Beginning at the line that holds "Commands (Pub/Sub channels)", restate each line exactly through the final line of the records. Include both of those lines.

■ **Detected change data**

════════

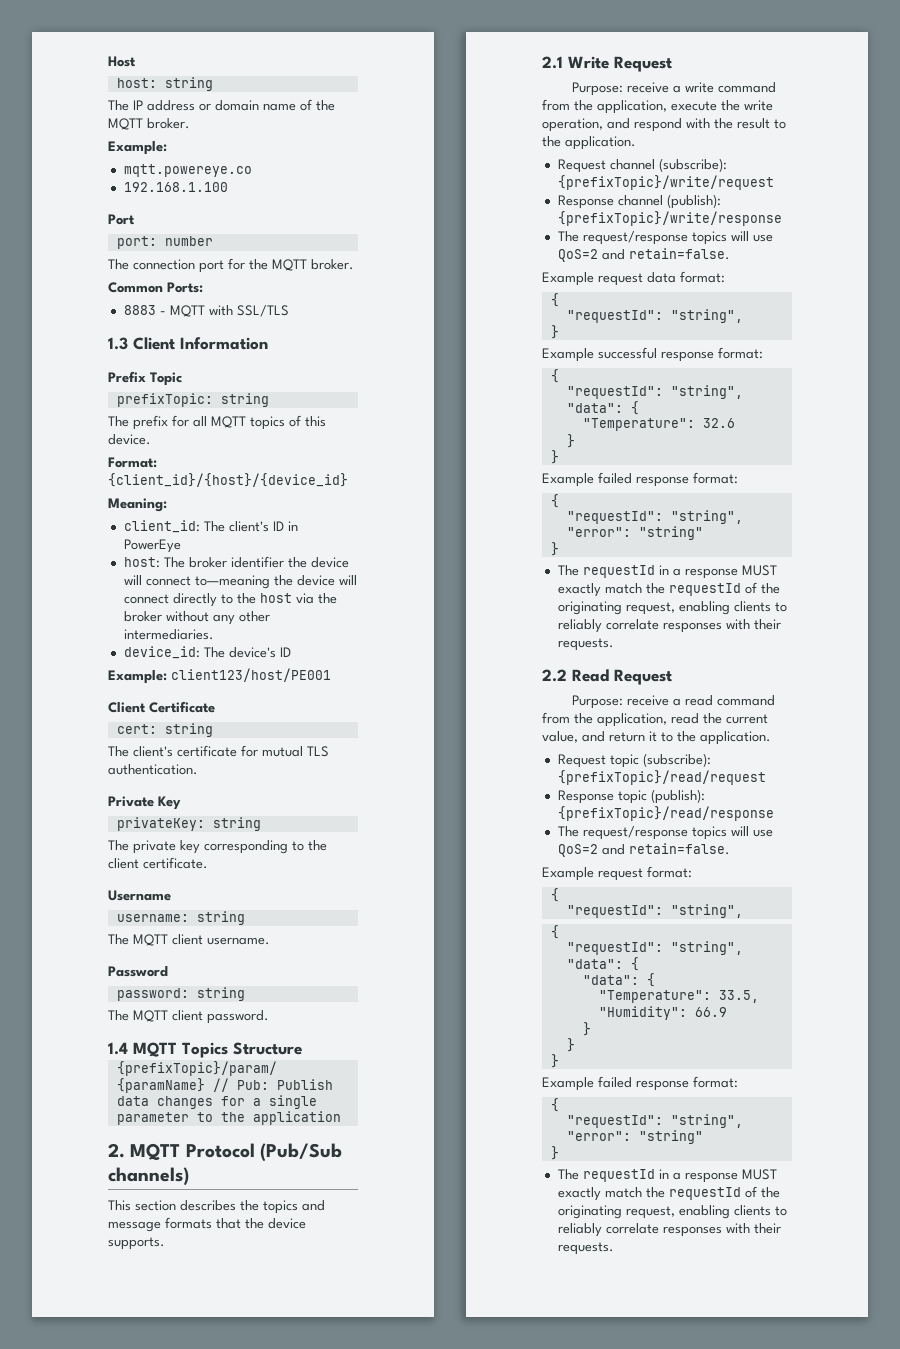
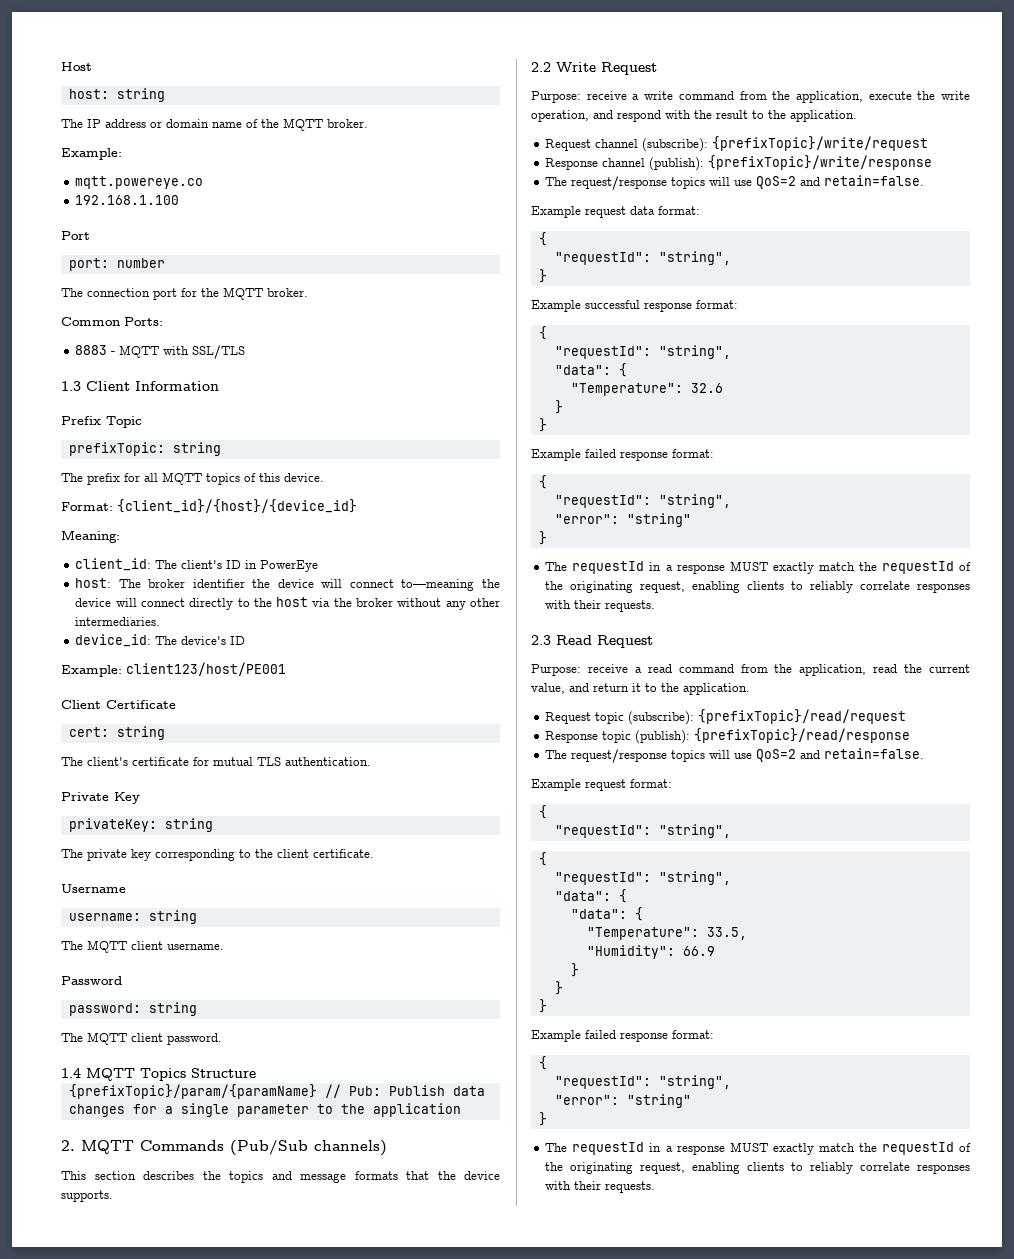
- 2. MQTT Protocol (Pub/Sub channels)
+ 2. MQTT Commands (Pub/Sub channels)
- 2.1 Write Request
+ 2.2 Write Request
- 2.2 Read Request
+ 2.3 Read Request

════════

■ **ANSWER BOX**
+ 2. MQTT Commands (Pub/Sub channels)
- 2.1 Write Request
+ 2.2 Write Request
- 2.2 Read Request
+ 2.3 Read Request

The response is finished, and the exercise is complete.